* **HOW TO COMPLETE THIS TASK**
Say how many lines of the records include the string "left". Nothing else belongs in the answer.

[Opening SOURCE DATA section]

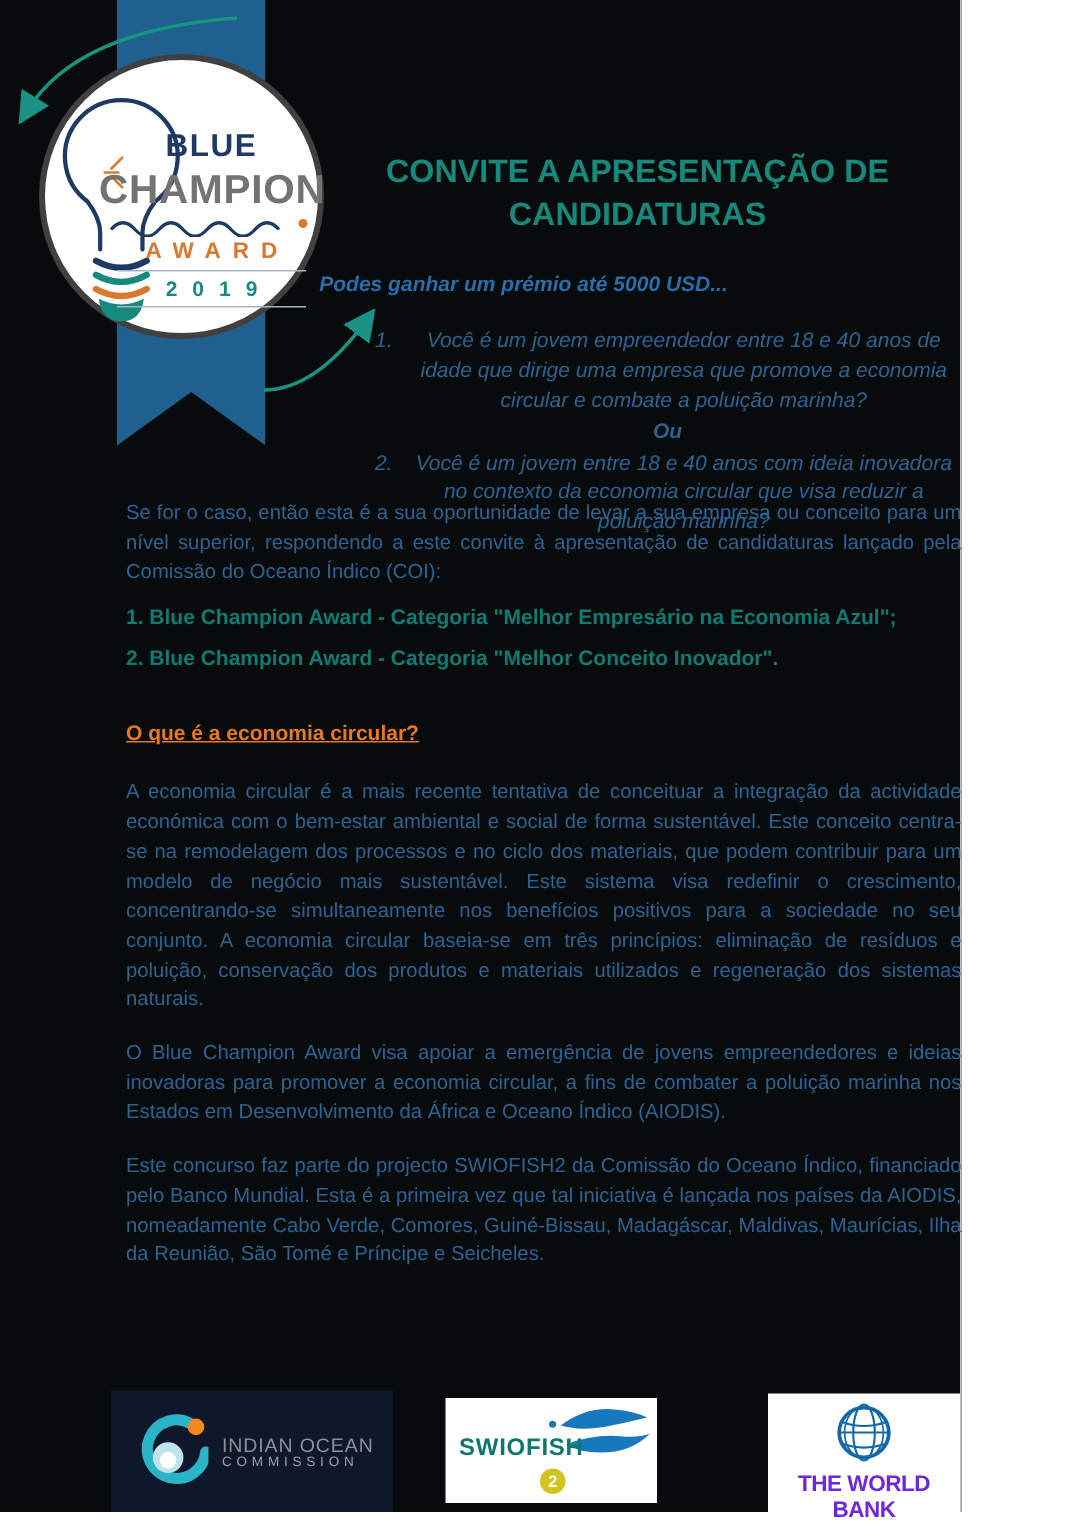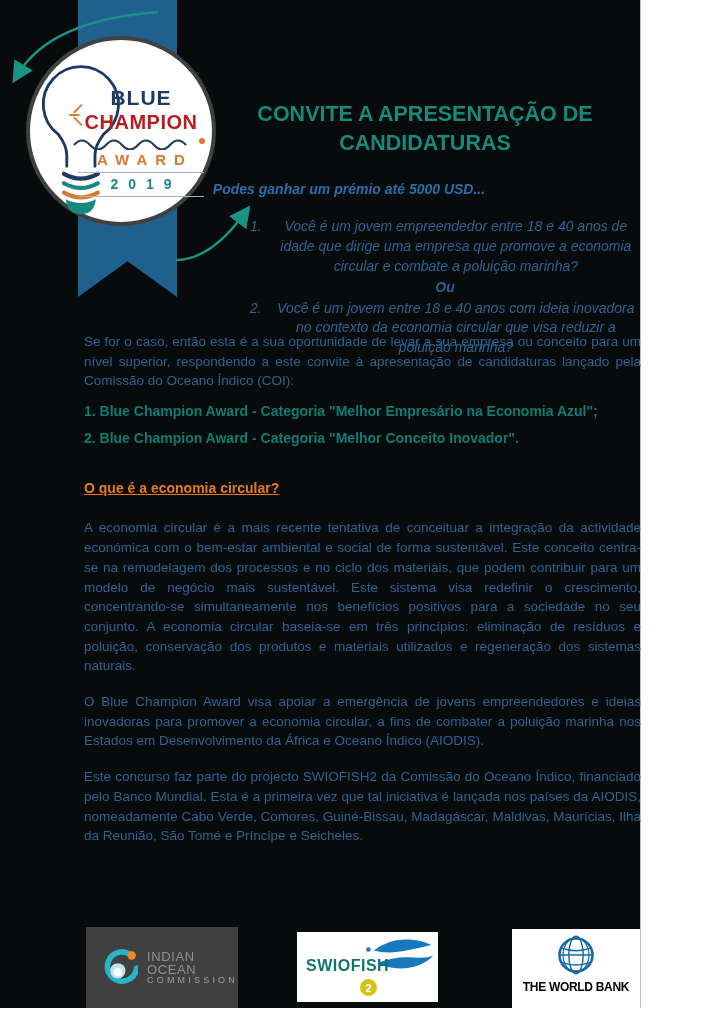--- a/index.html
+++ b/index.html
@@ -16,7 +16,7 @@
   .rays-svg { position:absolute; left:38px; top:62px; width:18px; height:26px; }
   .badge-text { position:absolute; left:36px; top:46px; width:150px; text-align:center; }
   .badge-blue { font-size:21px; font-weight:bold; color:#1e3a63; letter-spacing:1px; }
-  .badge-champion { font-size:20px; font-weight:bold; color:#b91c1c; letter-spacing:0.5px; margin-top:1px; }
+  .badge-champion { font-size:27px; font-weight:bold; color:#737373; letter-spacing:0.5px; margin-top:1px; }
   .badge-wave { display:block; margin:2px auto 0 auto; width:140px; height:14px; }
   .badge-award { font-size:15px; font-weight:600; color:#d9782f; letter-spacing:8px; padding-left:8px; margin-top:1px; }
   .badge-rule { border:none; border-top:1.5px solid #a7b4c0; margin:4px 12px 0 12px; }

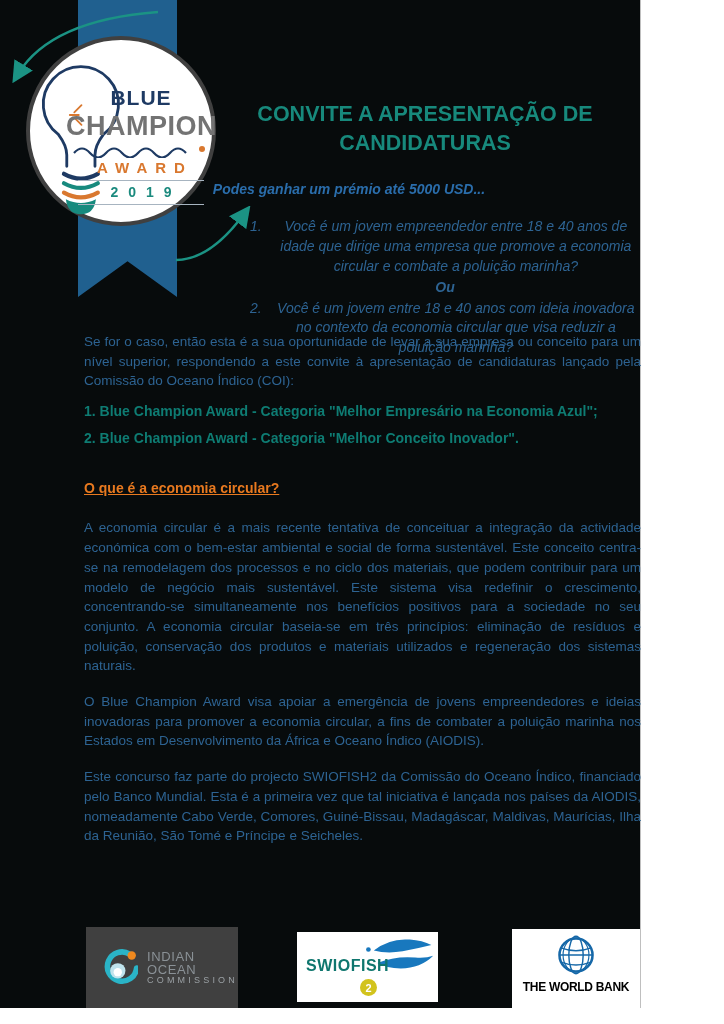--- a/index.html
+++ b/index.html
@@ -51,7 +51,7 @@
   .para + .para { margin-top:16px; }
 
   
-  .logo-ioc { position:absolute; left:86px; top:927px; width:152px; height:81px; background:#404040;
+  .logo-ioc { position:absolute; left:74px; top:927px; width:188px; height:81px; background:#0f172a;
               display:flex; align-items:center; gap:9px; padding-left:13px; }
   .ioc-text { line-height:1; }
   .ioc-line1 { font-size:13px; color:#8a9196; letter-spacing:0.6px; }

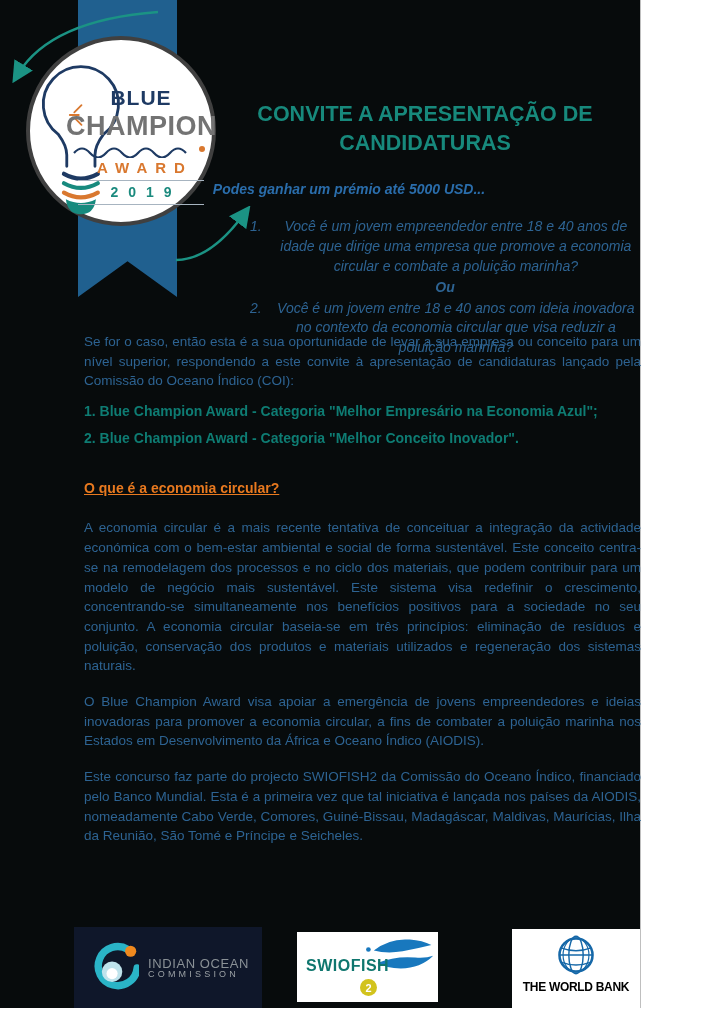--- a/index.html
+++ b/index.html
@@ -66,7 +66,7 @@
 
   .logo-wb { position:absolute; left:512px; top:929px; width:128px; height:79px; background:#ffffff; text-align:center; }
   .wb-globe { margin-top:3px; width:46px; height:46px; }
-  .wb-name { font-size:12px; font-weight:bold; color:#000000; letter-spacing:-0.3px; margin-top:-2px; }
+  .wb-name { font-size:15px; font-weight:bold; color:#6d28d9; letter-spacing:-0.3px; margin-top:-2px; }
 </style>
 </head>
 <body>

[Closing SOURCE DATA section]

* **EXPECTED ANSWER**
7